Abstract Background According to current EACVI guidelines, right ventricle (RV), tricuspid anulus (TA) and right atrium (RA) dilatation are supportive signs to identify severe functional tricuspid regurgitation (TR) by echocardiography. However, the ranking by which those parameters should be considered to identify severe TR remains to be clarified. Purpose Accordingly, the aim of this study is to compare RV, RA and TA association with severe TR and to rank them in order of importance to predict severe TR. Methods 302 patients (59 ± 13 years, 54 % women) with functional TR underwent two- and three-dimensional echocardiography. Using the nonparameteric Variable Importance (VIMP) software package, we assessed the relative importance of 6 differerent parameters (indexed by body surface area) to identify severe TR: 3D RV end diastolic volume (RVEDVi), 3D RV end systolic volume (RVESVi), 3D RA max volume (3DRAi), 2D RA systolic volume (3DRAi), 2D RV basal diameter (2DRVdi) and 2D TAi measured in the apical 4-chamber view. Results According to EACVI multiparametric approach, 50/302 pts (17%) were found to have severe TR. 3DRAi (VIMP = 0.075) was the most important predictor of severe TR. 2DRVdi (VIMP= 0.005) was the second most important parameter and was the only parameter of RV dilation (RVEDVi= -0.0011 and RVESVi= -0.0012) associated to severe TR. Also, 2DRAi (VIMP= 0.023), and 2D TAi (VIMP= 0.004) showed good predictive ability.
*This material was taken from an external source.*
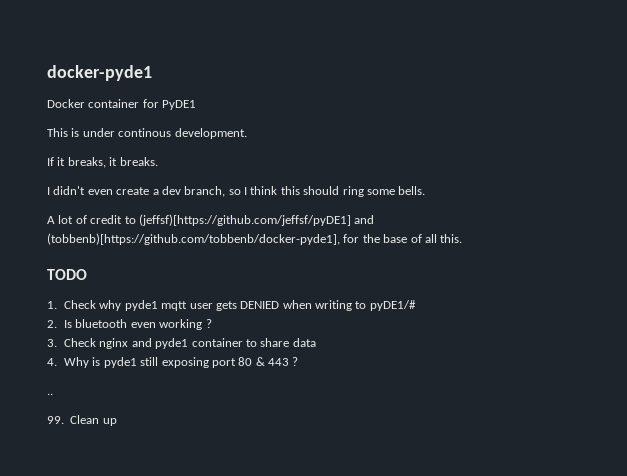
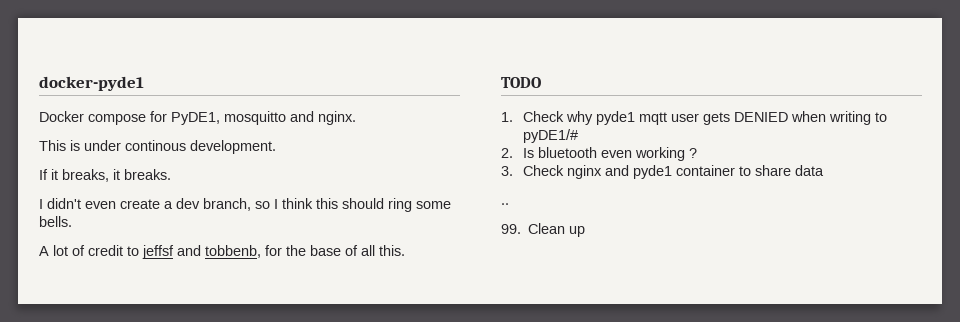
[88,99,197,110] container for PyDE1 -> [88,111,356,125] compose for PyDE1, mosquitto and nginx.
[138,214,375,226] [47,233,340,245] (jeffsf)[https://github.com/jeffsf/pyDE1] and (tobbenb)[https://github.com/tobbenb/docker-pyde1], -> [142,245,261,259] jeffsf and tobbenb,
[47,357,299,368] // 4. Why is pyde1 still exposing port 80 & 443 ? -> (825, 170) none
Conclusions Among the various right heart structures undergoing remodeling in patients with functional TR, RA dilation was the most important predictor of severe TR. Also the RV basal diameter, but not the volumes, was a predictor of severe TR. This underlines the importance of the shape, more than the volume of the RV as a predictor of severe TR.